Return the following data exactly, with all pictures left out.

________________

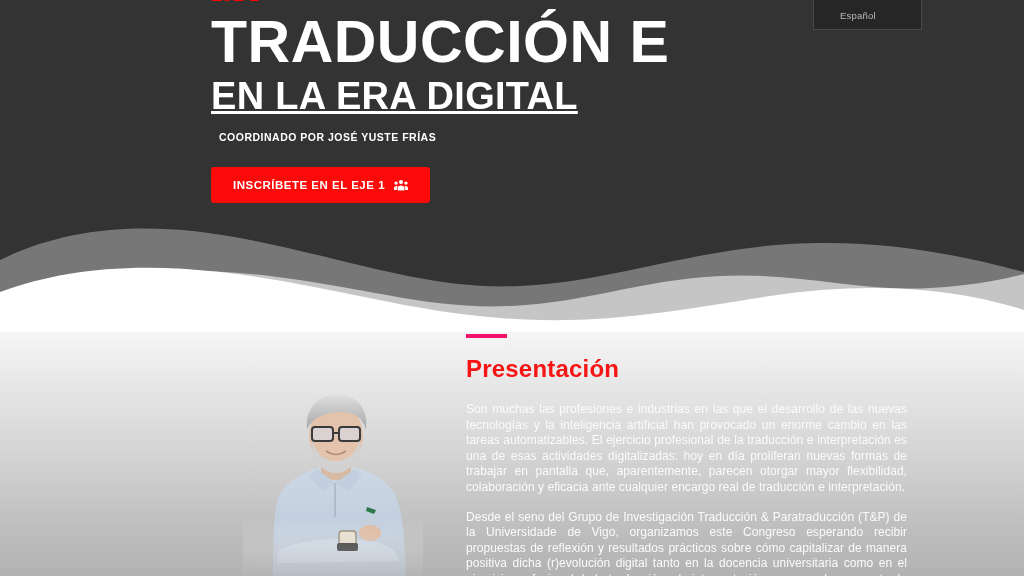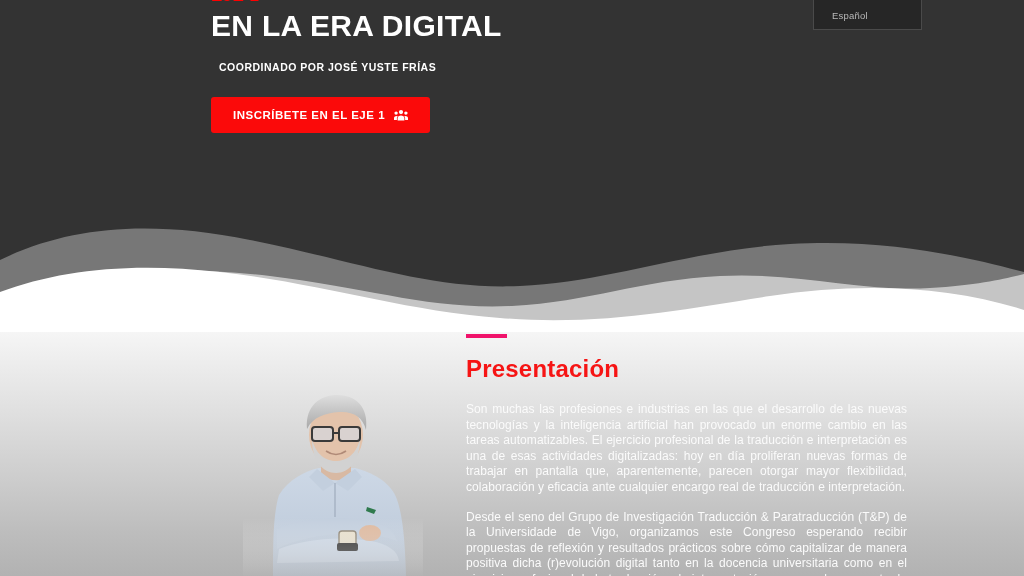"TRADUCCIÓN E" h1.hero-title { html: none -> <h1>TRADUCCIÓN E</h1> }
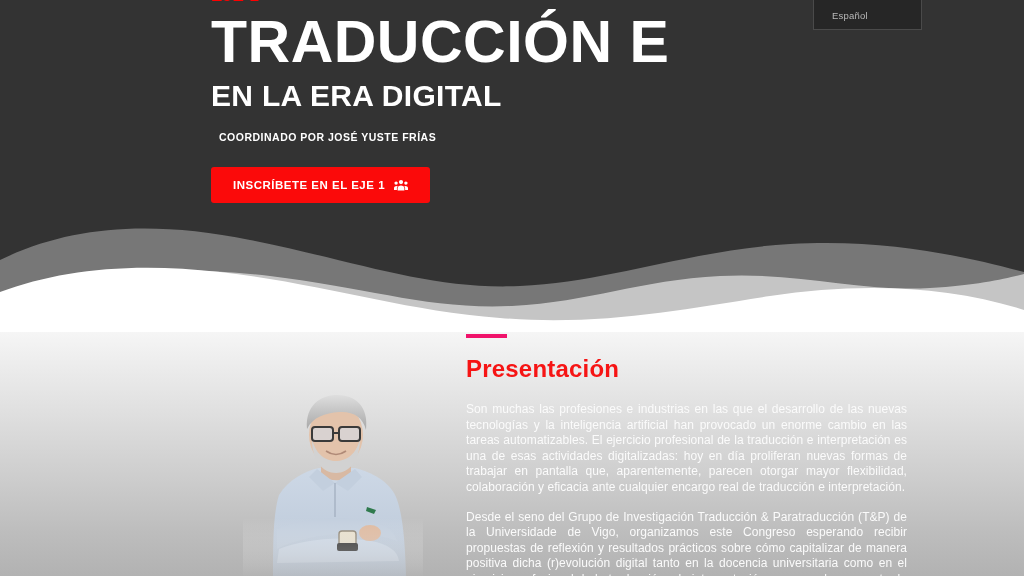"Español" .lang-item { margin-left: none -> 8px }
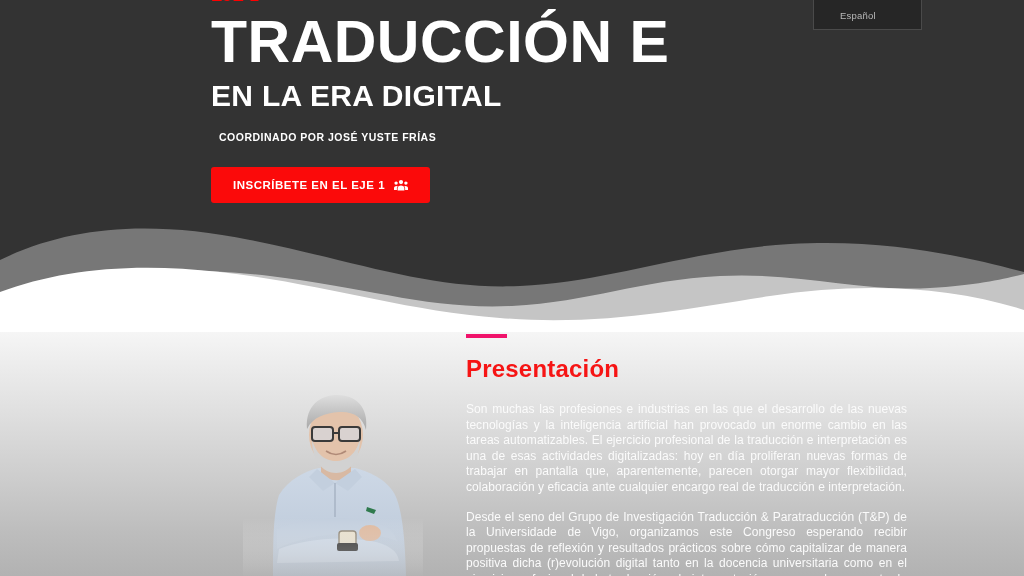"EN LA ERA DIGITAL" .hero-subtitle { font-size: 30px -> 38px; text-decoration: none -> underline }
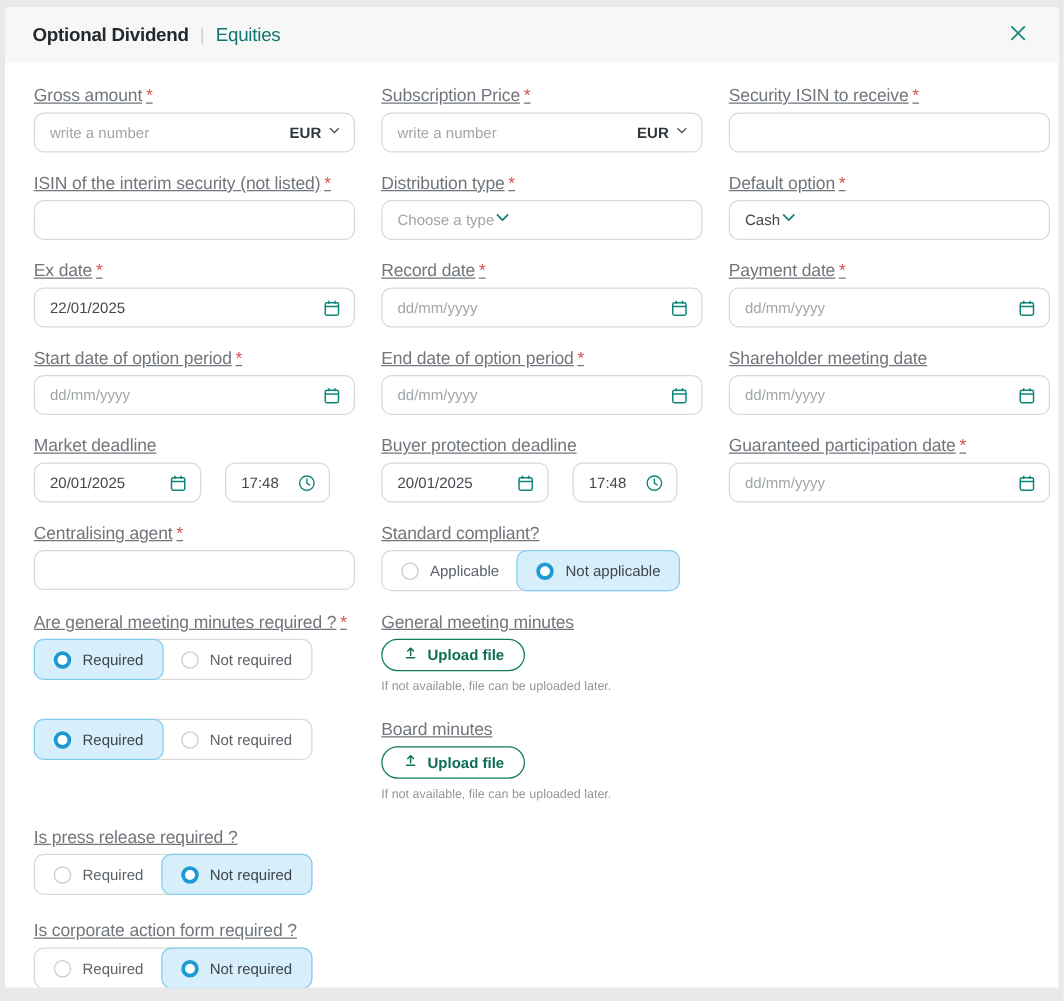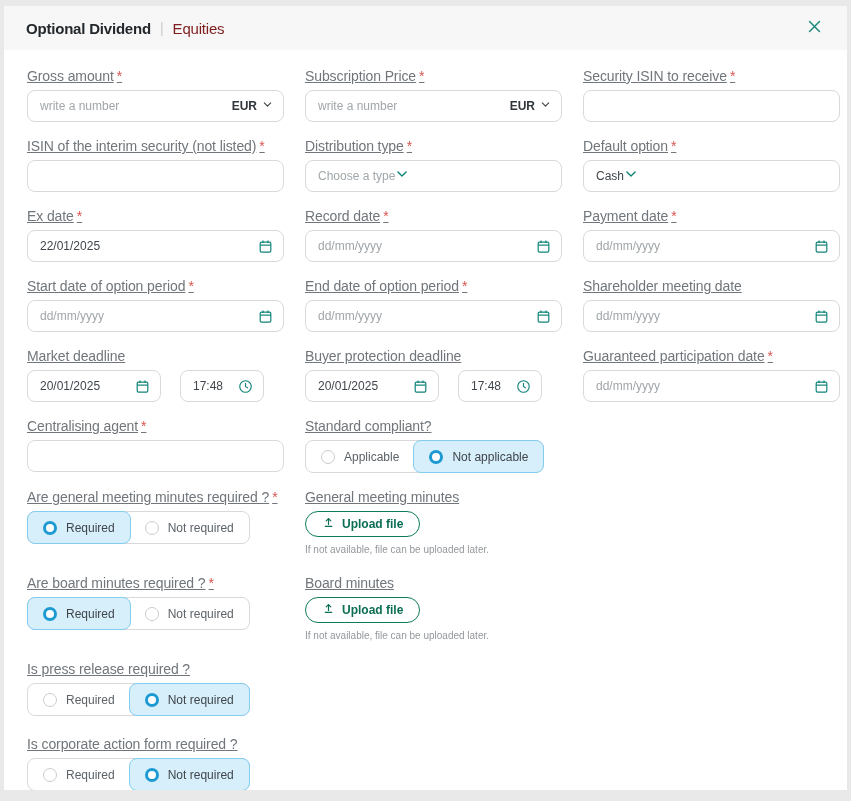"Equities" .subtitle { color: #7f1d1d -> #0f766e }
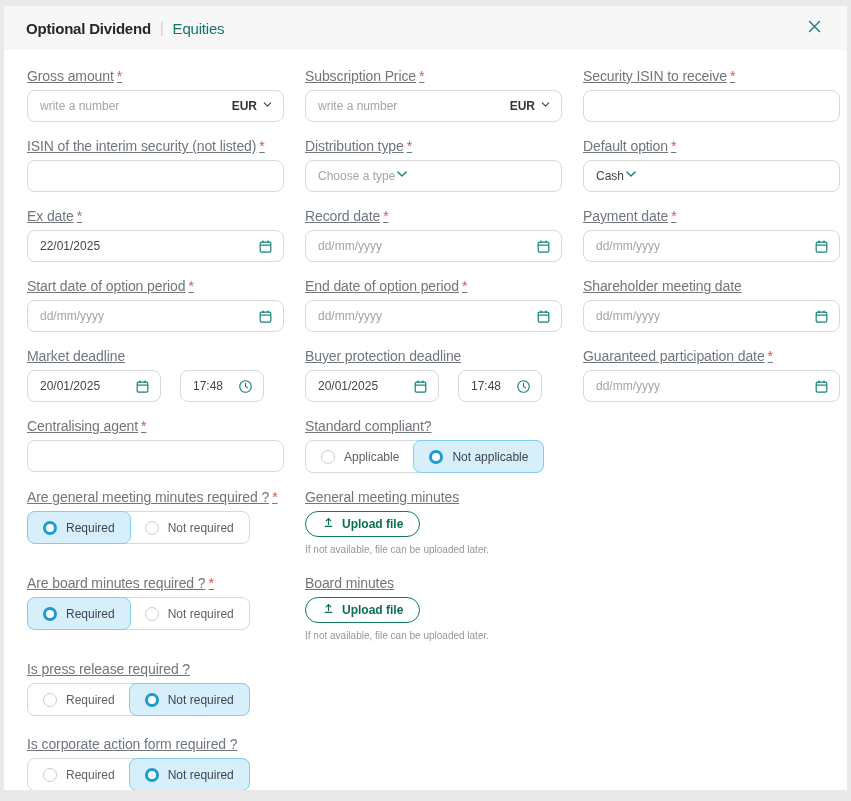"Are board minutes required ?" div.label { html: <div><span>Are board minutes required ?</span><span>*</span></div> -> none }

________________

## Reply:
"TRADUCCIÓN E" h1.hero-title { html: none -> <h1>TRADUCCIÓN E</h1> }
"Español" .lang-item { margin-left: none -> 8px }
"EN LA ERA DIGITAL" .hero-subtitle { font-size: 30px -> 38px; text-decoration: none -> underline }
"Equities" .subtitle { color: #7f1d1d -> #0f766e }
"Are board minutes required ?" div.label { html: <div><span>Are board minutes required ?</span><span>*</span></div> -> none }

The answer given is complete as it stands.